#### [Problem to work on]
Repeat only the stretch of lines below that runs from the line with "position:absolute; left:32px; top:6px;" through the line with "font-size:41px; font-weight:700; letter-spacing:-1px;", unaltered.

[Web document revisions]
■ ■ ■ ■ ■ ■ ■
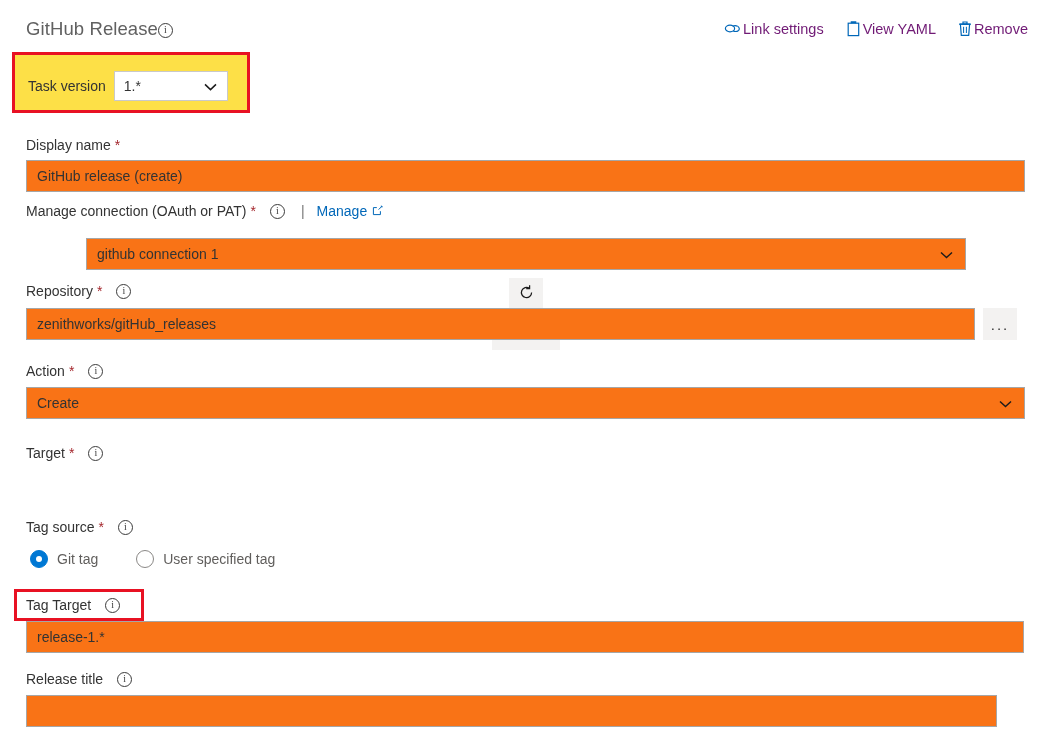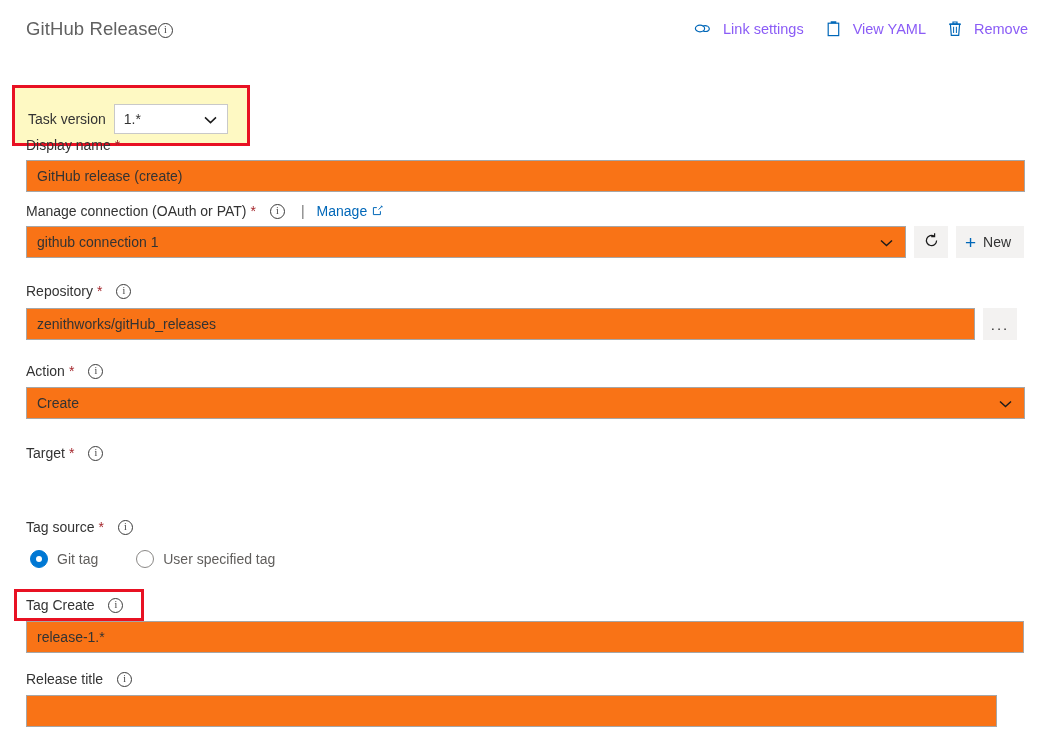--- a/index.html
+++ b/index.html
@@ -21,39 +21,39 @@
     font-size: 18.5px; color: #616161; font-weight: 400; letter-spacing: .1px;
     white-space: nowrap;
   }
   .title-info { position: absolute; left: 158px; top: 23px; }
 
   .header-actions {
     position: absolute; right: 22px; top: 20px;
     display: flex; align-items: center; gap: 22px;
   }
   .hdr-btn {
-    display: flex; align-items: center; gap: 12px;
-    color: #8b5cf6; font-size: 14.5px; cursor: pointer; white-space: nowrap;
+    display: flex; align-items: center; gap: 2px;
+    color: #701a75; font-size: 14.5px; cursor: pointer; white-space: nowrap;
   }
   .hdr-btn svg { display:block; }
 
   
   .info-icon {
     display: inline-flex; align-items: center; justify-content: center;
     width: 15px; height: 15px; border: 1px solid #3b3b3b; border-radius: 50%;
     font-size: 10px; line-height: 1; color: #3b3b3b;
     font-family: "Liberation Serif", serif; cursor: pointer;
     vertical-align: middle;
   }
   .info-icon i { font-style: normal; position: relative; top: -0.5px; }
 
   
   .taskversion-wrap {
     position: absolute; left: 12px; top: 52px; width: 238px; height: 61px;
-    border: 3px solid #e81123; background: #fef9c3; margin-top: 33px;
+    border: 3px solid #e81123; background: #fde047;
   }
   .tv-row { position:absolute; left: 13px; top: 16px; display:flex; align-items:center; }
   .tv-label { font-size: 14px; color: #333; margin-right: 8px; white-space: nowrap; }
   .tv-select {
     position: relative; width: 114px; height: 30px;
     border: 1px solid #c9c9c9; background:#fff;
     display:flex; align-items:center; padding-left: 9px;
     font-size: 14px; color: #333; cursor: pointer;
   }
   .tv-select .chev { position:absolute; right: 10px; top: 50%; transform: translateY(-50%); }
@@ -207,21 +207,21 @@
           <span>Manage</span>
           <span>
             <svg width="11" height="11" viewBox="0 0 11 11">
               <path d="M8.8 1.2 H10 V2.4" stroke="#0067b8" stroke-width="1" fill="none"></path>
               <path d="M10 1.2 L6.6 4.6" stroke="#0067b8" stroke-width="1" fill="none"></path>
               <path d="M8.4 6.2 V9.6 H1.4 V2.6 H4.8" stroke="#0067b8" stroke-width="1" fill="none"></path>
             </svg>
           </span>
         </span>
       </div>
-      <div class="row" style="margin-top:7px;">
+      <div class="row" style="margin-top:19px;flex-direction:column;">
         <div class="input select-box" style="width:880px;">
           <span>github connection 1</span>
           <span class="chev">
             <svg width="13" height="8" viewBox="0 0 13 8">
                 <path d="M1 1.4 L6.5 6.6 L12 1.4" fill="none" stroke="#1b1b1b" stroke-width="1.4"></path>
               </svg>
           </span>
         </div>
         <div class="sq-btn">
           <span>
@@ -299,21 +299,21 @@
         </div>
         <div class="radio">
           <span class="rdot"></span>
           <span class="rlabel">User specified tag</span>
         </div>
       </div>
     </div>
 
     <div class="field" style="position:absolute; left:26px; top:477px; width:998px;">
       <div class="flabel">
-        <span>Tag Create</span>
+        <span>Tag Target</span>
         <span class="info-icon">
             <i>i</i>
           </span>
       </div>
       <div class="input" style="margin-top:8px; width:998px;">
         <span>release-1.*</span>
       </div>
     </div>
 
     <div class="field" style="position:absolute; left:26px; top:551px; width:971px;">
■ ■ ■ ■ ■ ■ ■
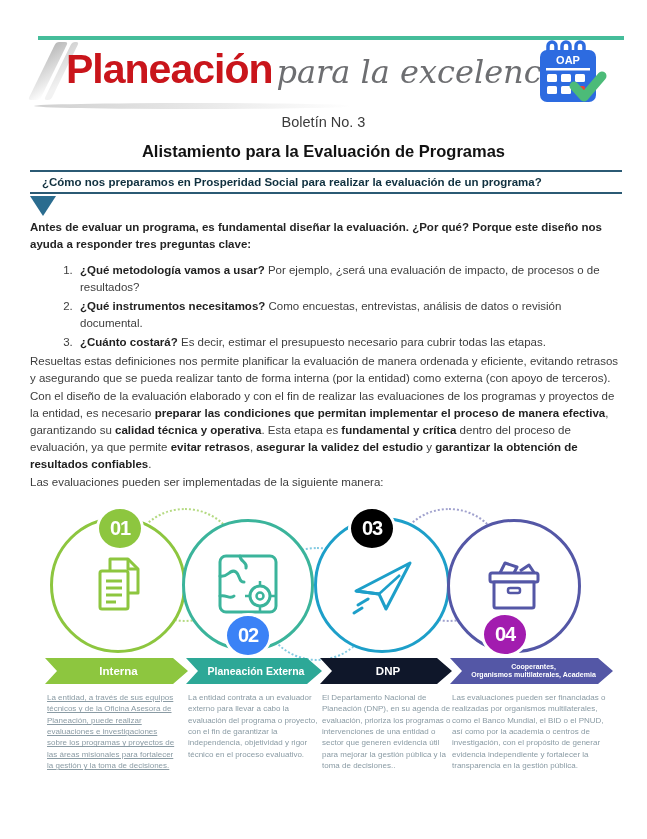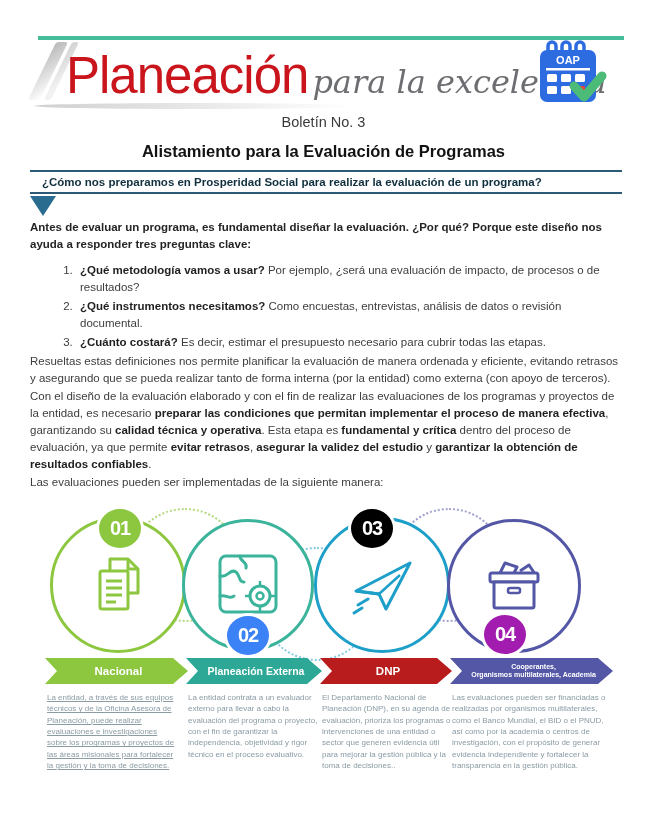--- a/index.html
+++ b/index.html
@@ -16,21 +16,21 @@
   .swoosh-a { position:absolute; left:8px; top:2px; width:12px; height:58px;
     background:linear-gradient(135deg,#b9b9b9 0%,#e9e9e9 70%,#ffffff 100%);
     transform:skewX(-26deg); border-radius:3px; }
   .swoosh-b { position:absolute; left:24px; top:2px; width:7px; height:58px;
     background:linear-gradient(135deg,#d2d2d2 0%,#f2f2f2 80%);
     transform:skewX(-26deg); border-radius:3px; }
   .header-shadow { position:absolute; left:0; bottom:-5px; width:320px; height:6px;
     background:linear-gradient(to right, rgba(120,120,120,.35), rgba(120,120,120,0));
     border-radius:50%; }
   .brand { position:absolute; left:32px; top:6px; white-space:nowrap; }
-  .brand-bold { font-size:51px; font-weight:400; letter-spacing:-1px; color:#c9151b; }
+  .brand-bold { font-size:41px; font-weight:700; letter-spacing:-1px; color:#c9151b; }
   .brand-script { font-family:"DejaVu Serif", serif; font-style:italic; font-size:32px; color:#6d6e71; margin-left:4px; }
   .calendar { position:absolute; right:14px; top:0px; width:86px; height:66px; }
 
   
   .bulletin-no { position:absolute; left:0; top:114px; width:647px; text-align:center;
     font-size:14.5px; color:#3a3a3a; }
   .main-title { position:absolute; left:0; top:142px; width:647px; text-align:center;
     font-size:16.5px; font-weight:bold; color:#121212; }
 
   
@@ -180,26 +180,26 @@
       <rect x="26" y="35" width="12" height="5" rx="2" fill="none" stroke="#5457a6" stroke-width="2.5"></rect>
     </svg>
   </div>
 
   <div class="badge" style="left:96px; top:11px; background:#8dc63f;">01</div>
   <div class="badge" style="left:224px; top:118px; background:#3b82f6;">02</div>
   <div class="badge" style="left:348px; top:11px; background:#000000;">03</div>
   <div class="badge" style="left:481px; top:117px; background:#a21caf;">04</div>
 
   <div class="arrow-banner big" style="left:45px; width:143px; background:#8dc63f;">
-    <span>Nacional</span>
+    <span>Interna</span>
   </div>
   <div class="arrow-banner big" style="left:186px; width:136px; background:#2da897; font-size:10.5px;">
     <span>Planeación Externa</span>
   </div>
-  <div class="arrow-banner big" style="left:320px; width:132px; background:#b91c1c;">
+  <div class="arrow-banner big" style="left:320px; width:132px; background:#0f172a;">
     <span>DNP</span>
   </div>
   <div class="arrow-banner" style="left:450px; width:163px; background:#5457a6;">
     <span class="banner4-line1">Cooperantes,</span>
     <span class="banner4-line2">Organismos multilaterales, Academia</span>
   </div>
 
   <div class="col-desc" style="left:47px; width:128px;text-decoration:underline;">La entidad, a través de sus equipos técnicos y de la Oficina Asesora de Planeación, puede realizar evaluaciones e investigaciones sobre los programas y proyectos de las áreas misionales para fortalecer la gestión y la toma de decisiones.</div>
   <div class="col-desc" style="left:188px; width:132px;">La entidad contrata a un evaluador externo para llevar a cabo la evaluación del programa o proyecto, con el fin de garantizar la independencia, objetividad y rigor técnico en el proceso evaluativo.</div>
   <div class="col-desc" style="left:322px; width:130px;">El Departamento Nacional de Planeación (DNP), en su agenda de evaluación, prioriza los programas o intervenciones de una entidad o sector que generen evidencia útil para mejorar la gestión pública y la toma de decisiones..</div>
■ ■ ■ ■ ■ ■ ■
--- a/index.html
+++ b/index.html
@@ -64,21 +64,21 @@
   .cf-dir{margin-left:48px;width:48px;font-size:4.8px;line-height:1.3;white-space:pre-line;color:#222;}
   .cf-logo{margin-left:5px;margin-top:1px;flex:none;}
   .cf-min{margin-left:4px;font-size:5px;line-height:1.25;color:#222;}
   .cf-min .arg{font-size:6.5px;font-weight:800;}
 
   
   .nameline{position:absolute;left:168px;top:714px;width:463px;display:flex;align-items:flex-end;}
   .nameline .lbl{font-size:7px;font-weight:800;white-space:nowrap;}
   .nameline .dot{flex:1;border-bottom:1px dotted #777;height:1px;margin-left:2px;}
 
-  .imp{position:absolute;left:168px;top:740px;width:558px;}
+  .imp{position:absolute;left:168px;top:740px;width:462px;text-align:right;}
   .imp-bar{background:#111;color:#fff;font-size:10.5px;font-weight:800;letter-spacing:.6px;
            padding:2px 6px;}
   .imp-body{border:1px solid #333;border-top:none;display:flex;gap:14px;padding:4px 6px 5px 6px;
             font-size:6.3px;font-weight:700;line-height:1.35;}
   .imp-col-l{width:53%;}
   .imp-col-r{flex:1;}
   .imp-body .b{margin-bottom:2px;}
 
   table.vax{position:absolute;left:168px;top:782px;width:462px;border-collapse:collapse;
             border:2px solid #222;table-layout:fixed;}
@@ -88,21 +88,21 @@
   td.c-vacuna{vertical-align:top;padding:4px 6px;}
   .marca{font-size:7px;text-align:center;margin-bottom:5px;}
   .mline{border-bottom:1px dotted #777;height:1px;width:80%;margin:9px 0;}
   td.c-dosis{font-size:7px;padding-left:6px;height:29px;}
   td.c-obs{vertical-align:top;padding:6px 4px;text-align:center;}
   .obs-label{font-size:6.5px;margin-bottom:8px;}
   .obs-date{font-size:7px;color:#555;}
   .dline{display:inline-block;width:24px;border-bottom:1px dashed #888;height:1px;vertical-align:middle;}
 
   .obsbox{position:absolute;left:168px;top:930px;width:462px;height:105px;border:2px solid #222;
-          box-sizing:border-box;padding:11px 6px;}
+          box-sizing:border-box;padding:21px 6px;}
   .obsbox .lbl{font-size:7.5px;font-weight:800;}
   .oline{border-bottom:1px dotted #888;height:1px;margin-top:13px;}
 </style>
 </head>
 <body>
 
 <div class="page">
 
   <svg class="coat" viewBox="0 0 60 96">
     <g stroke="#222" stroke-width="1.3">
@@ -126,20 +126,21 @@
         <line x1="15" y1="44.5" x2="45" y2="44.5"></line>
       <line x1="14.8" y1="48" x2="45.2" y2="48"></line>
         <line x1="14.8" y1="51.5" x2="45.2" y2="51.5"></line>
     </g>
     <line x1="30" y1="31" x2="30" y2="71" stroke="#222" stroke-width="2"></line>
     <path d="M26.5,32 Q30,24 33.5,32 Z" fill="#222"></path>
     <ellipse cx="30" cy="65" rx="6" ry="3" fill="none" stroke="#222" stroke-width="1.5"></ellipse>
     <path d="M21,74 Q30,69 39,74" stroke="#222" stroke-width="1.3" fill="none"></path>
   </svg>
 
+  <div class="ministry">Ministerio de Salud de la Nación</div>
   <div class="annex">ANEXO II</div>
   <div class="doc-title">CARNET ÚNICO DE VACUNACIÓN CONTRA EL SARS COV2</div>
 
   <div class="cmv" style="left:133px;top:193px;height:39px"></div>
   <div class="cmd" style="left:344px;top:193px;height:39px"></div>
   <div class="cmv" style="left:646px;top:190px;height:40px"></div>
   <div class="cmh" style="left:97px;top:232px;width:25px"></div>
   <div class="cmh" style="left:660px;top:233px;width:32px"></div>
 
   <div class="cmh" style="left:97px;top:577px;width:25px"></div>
■ ■ ■ ■ ■ ■ ■
#### [Output of the task]
   .brand { position:absolute; left:32px; top:6px; white-space:nowrap; }
-  .brand-bold { font-size:51px; font-weight:400; letter-spacing:-1px; color:#c9151b; }
+  .brand-bold { font-size:41px; font-weight:700; letter-spacing:-1px; color:#c9151b; }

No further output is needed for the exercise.